Exercise details ▸ Would you retype each of the records exactly as shown?

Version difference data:

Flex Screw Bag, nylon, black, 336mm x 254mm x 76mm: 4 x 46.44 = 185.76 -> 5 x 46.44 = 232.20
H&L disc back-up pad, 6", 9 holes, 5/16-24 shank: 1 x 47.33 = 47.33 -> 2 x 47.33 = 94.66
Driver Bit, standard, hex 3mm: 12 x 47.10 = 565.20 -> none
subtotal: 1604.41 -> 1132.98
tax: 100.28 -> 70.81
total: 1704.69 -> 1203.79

Completed task ▸
Flex Screw Bag, nylon, black, 336mm x 254mm x 76mm: 4 x 46.44 = 185.76 -> 5 x 46.44 = 232.20
H&L disc back-up pad, 6", 9 holes, 5/16-24 shank: 1 x 47.33 = 47.33 -> 2 x 47.33 = 94.66
Driver Bit, standard, hex 3mm: 12 x 47.10 = 565.20 -> none
subtotal: 1604.41 -> 1132.98
tax: 100.28 -> 70.81
total: 1704.69 -> 1203.79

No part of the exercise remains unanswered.